**Problem:** Look through the records below for the line with "text-align: none ->" and the line with "border: 7px solid", then return those lines and all lines between, exactly.

**Record set:**

────────────────

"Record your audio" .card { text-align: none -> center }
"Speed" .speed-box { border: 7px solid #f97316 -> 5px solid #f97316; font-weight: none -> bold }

────────────────

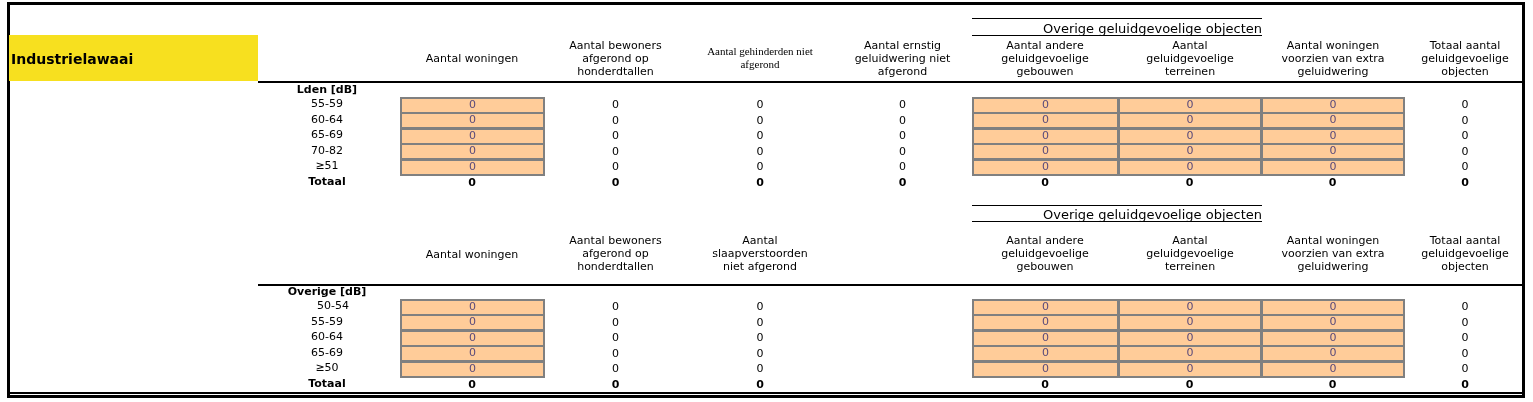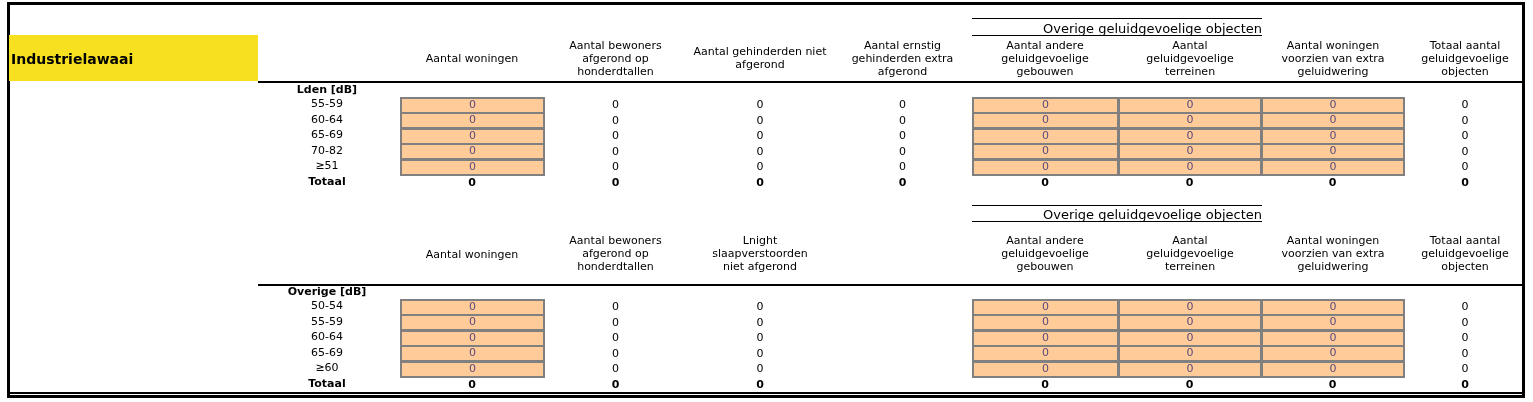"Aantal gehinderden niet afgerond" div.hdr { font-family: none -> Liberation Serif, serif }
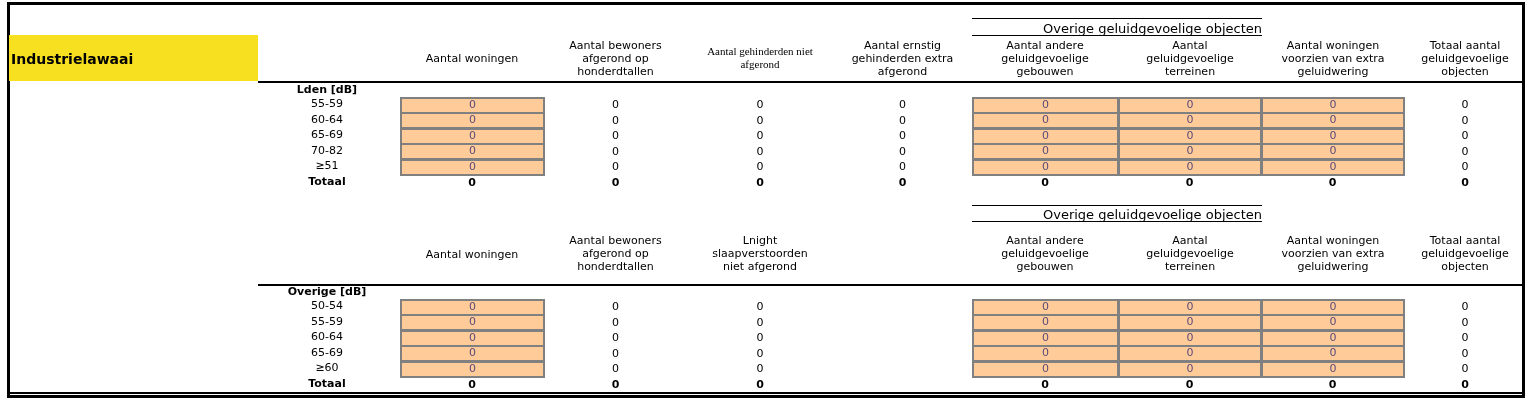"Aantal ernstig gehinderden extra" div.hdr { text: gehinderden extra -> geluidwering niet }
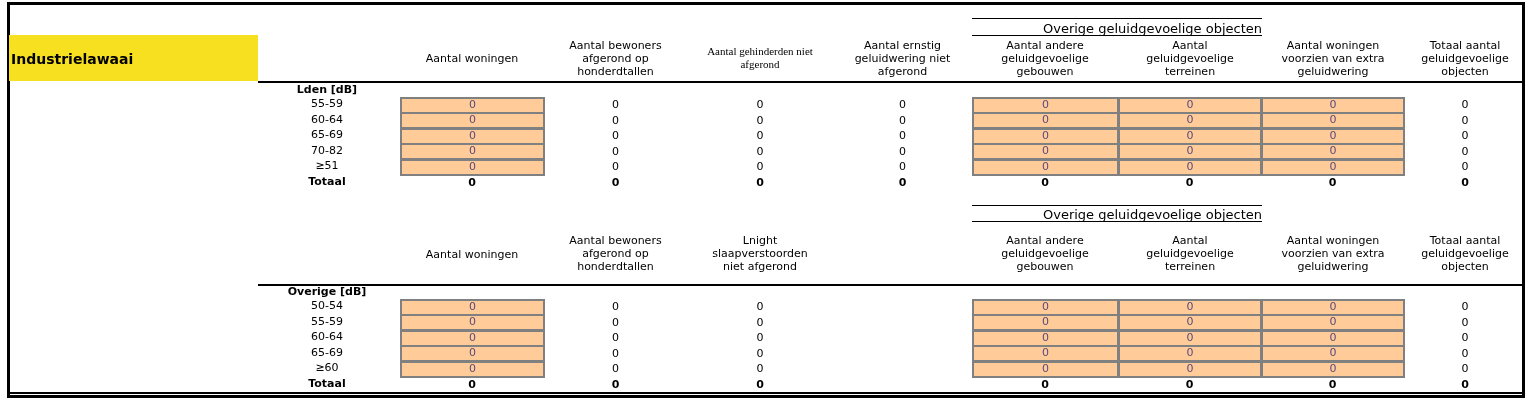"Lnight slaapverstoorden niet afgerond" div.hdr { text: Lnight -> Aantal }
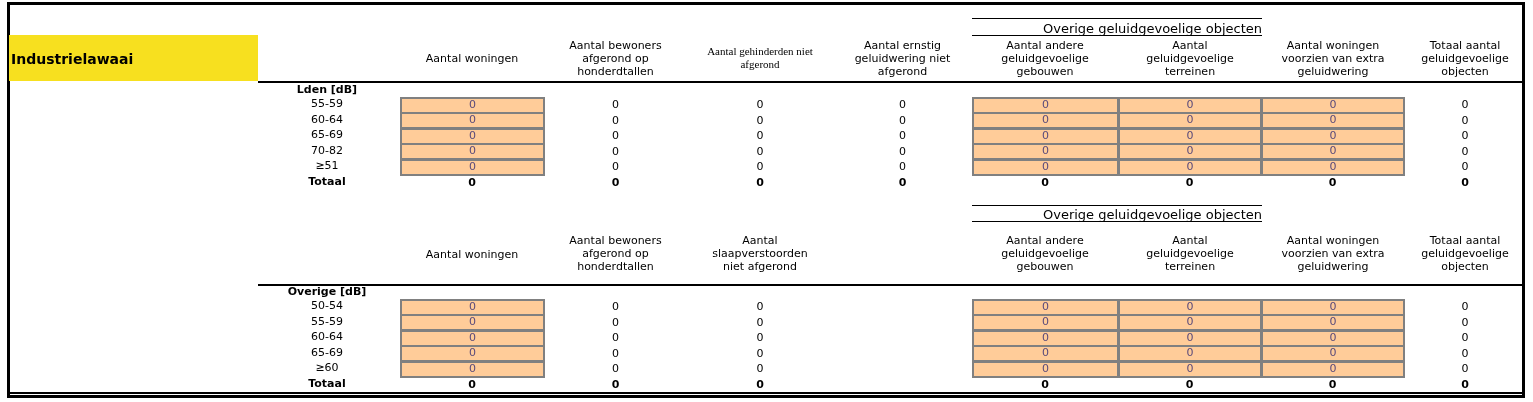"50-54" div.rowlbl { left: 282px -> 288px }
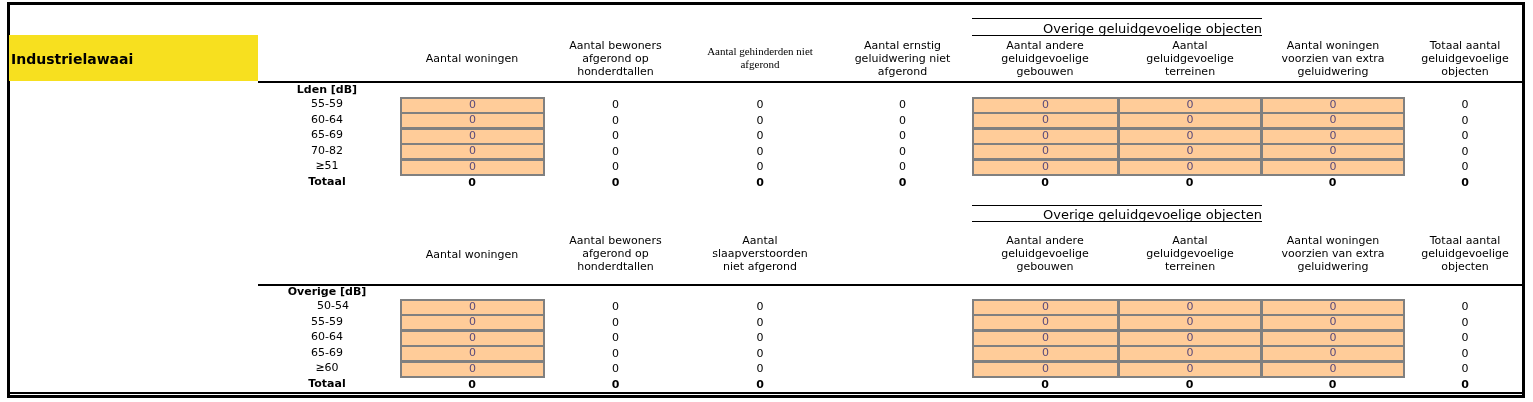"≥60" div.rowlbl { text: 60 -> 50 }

────────────────

**Response to this task:**
"Record your audio" .card { text-align: none -> center }
"Speed" .speed-box { border: 7px solid #f97316 -> 5px solid #f97316; font-weight: none -> bold }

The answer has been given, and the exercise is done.